Given entries:
* * *

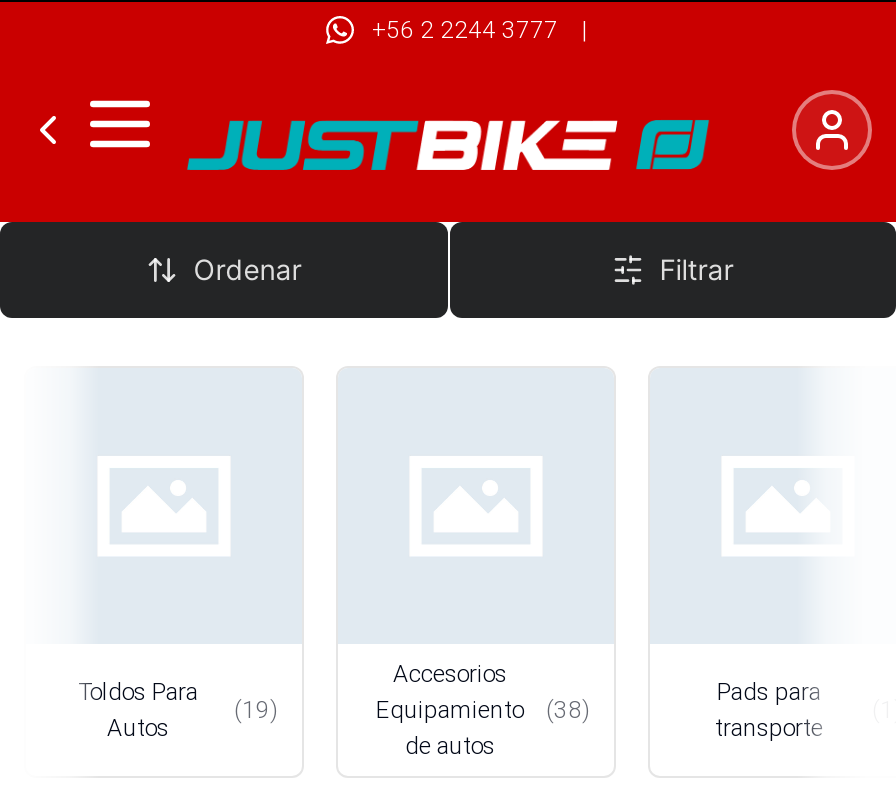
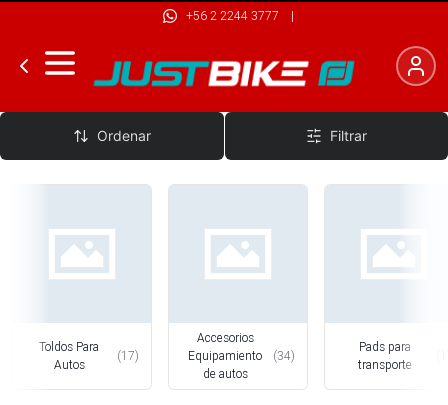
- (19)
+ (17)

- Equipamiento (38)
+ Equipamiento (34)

* * *

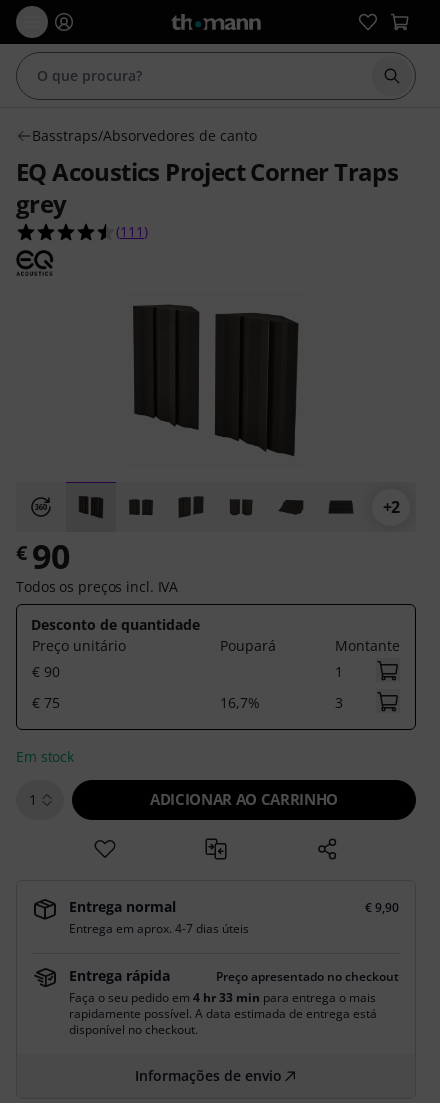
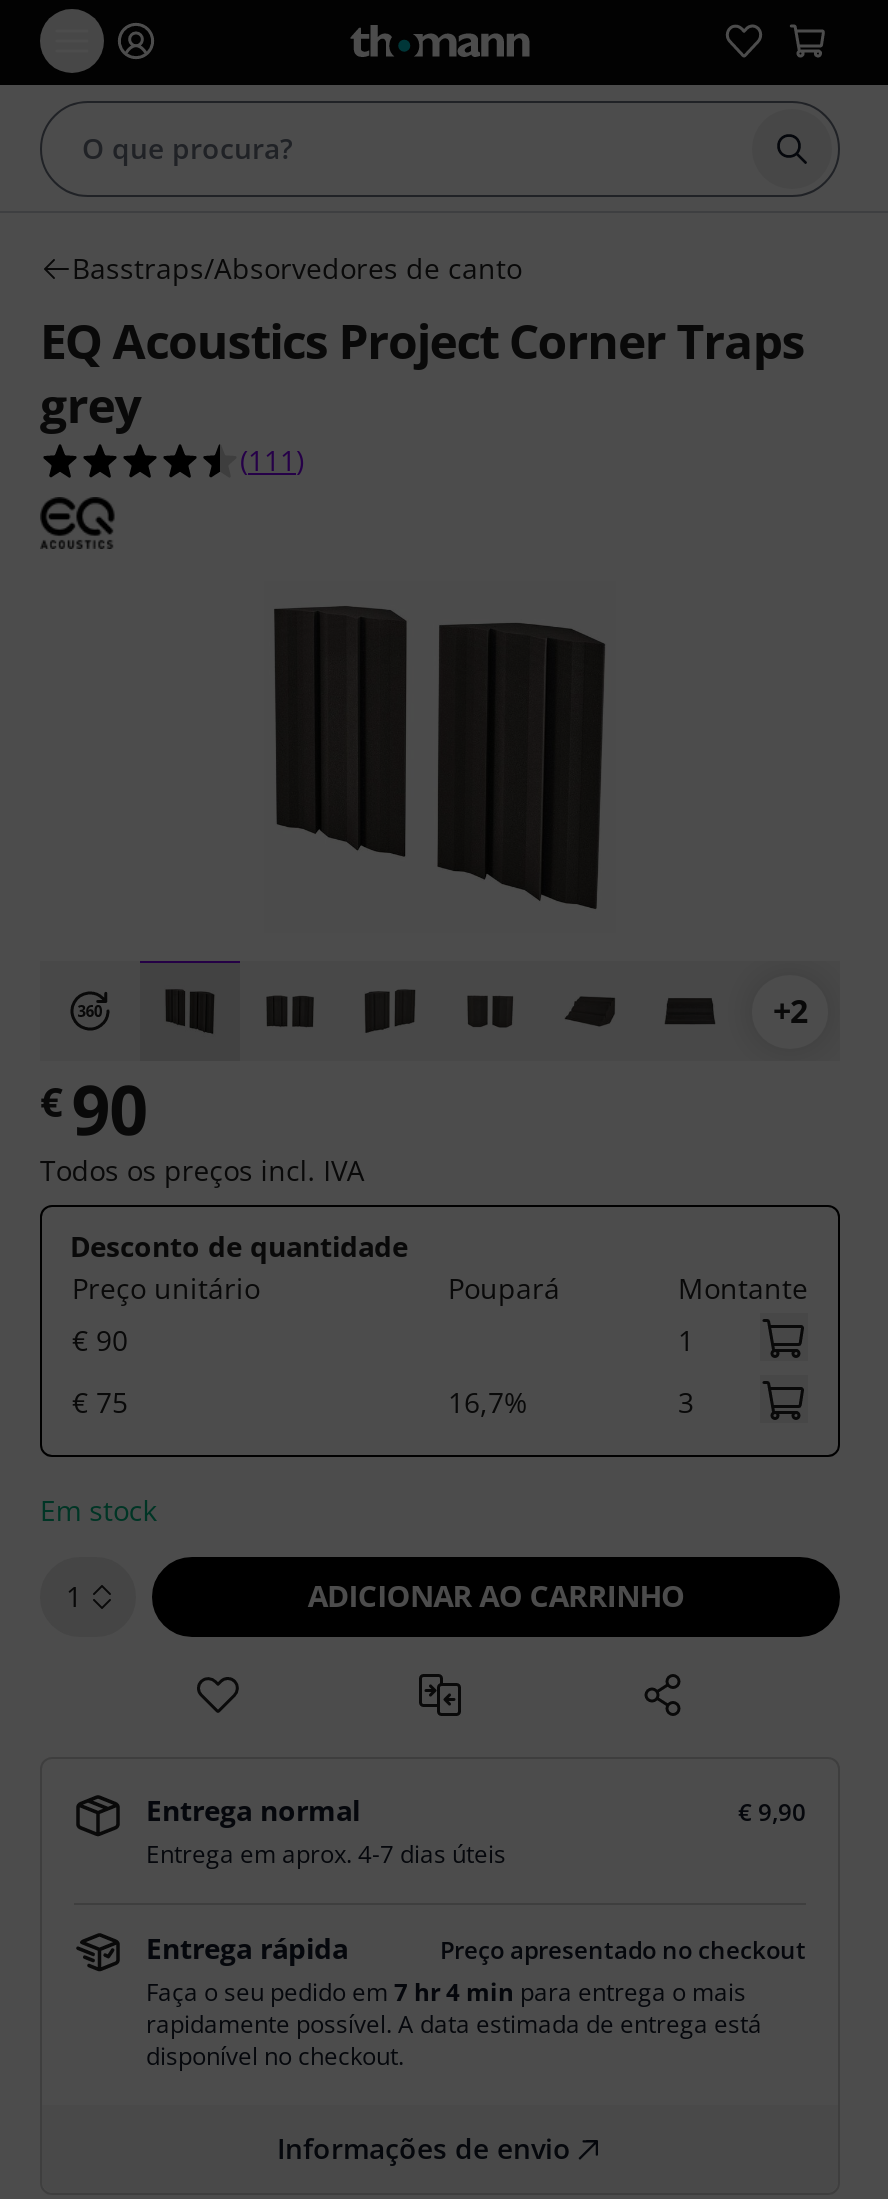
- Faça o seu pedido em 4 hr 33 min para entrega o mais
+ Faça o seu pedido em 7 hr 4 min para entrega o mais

* * *

Task brief:
Scan the listing for the string "entrega" and copy every line that carries it.

Answer section:
- Faça o seu pedido em 4 hr 33 min para entrega o mais
+ Faça o seu pedido em 7 hr 4 min para entrega o mais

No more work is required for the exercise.